Das "new Hollywood face": Warum Stars jetzt auf natürliche Schönheit setzen
Finn SimonDas "new Hollywood face": Warum Stars jetzt auf natürliche Schönheit setzen
Die diesjährige Award-Saison endete mit der Verleihung der Oscars – und brachte einen deutlichen Wandel in den Schönheitstrends unter Hollywood-Stars mit sich. Schauspielerinnen wie Anne Hathaway, Nicole Kidman und Gwyneth Paltrow haben einen frischen Ästhetiktrend populär gemacht, der auf natürliche Verfeinerung statt auf dramatische Veränderungen setzt. Dieses sogenannte "new Hollywood face" konzentriert sich auf dezente Optimierungen anstelle offensichtlicher Eingriffe.
Kennzeichnend für diesen Look sind makellose, strahlende Haut, sanft angehobene Wangenknochen und eine klar konturierte Kieferpartie. Anders als bei früheren Trends geht es nicht mehr um ein "eingefrorenes" oder übertrieben aufgepolstertes Aussehen. Stattdessen zielen die Behandlungen auf ein entspanntes, jugendliches Erscheinungsbild der oberen Gesichtspartie ab – mit gestützten Augenbrauen und wachen, ausdrucksstarken Augen.

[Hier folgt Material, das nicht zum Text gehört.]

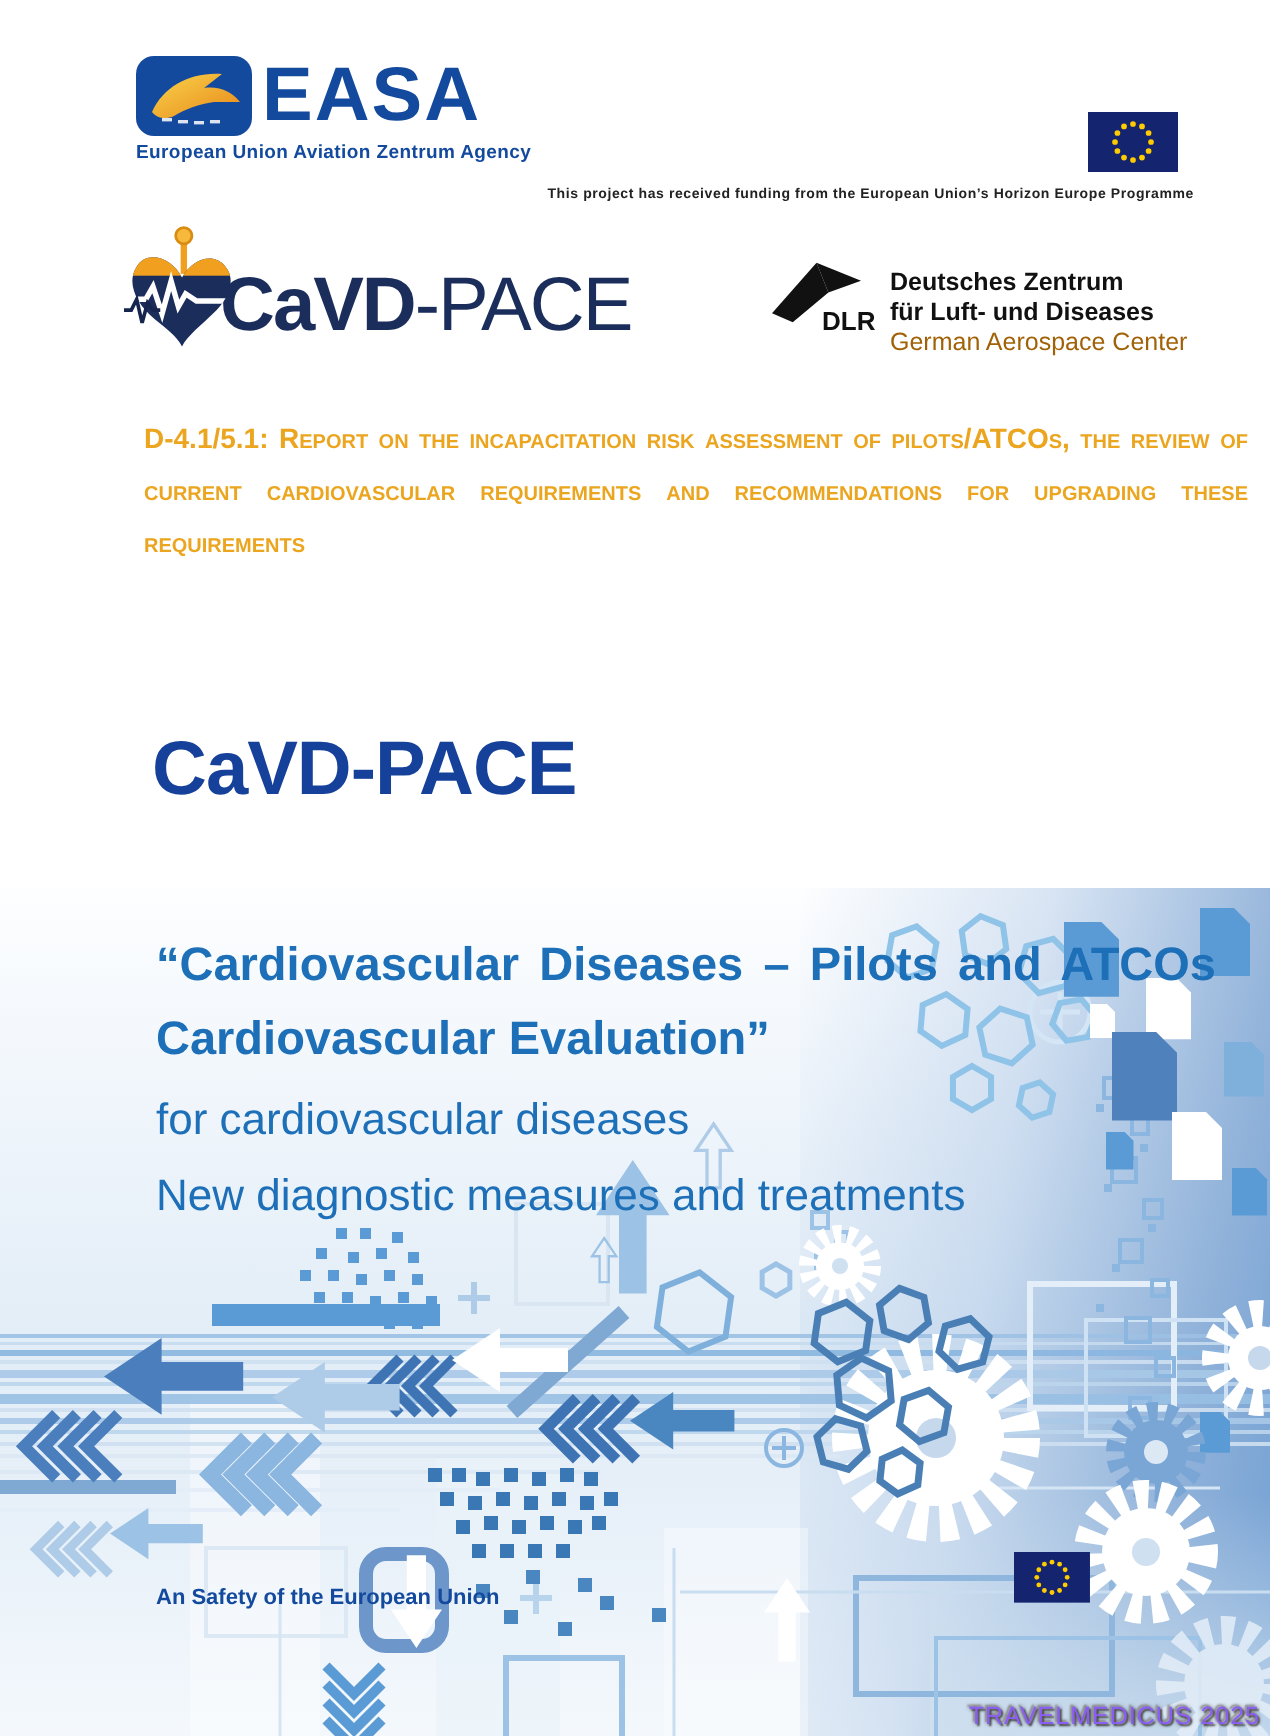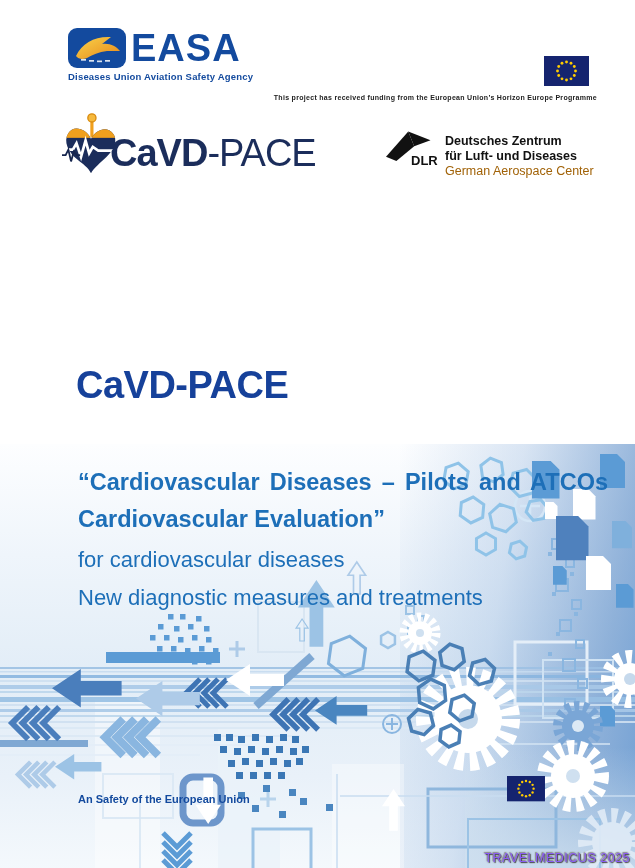--- a/index.html
+++ b/index.html
@@ -115,7 +115,7 @@
       </svg>
       <span class="easa-name">EASA</span>
     </div>
-    <div class="easa-caption">Diseases Union Aviation Safety Agency</div>
+    <div class="easa-caption">European Union Aviation Zentrum Agency</div>
   </div>
 
   <svg class="eu-flag-top" width="47" height="30" viewBox="0 0 60 40">

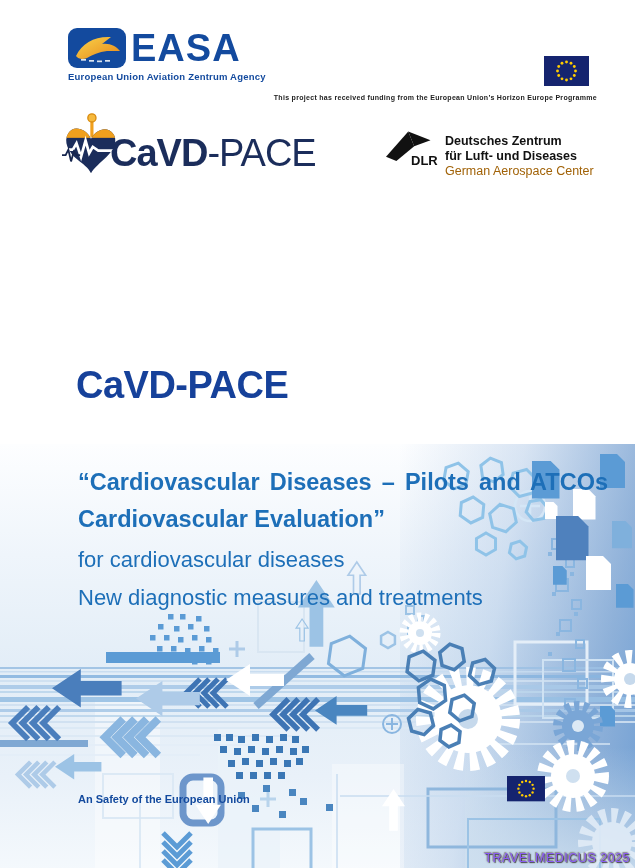--- a/index.html
+++ b/index.html
@@ -150,6 +150,7 @@
     </div>
   </div>
 
+  <div class="deliverable">D-4.1/5.1: Report on the incapacitation risk assessment of pilots/ATCOs, the review of current cardiovascular requirements and recommendations for upgrading these requirements</div>
 
   <div class="project-name">CaVD-PACE</div>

Die Qualität der Haut spielt dabei eine zentrale Rolle. Verfahren wie Laserbehandlungen, Microneedling oder Radiofrequenztherapien regen die Kollagenbildung an und verbessern so Textur und Straffheit. Im Augenbereich sorgen Blepharoplastik oder Filler unter den Tränensäcken für weniger Schatten und straffere Haut – der Blick wirkt dadurch frischer.
Weitere Methoden umfassen gezielt gesetzte Botox-Injektionen, um Stirnfalten zu mildern, sowie Hautfiller oder Fetttransfers, um das Volumen im mittleren Gesicht wiederherzustellen. Das Ergebnis ist ein ausbalanciertes, harmonisches Erscheinungsbild – eine Betonung der natürlichen Züge, ohne übertrieben zu wirken.
Obwohl dieser Trend bereits in den vergangenen Jahren an Fahrt aufnahm, zeigen aktuelle rote Teppiche und Interviews kaum neue Stars, die ihn übernehmen. Der Ansatz bleibt auf langfristige, subtile Korrekturen statt auf schnelle Lösungen ausgerichtet. Vorerst setzt das "new Hollywood face" weiterhin auf eine natürlich wirkende Verfeinerung – und nicht auf radikale Verwandlungen.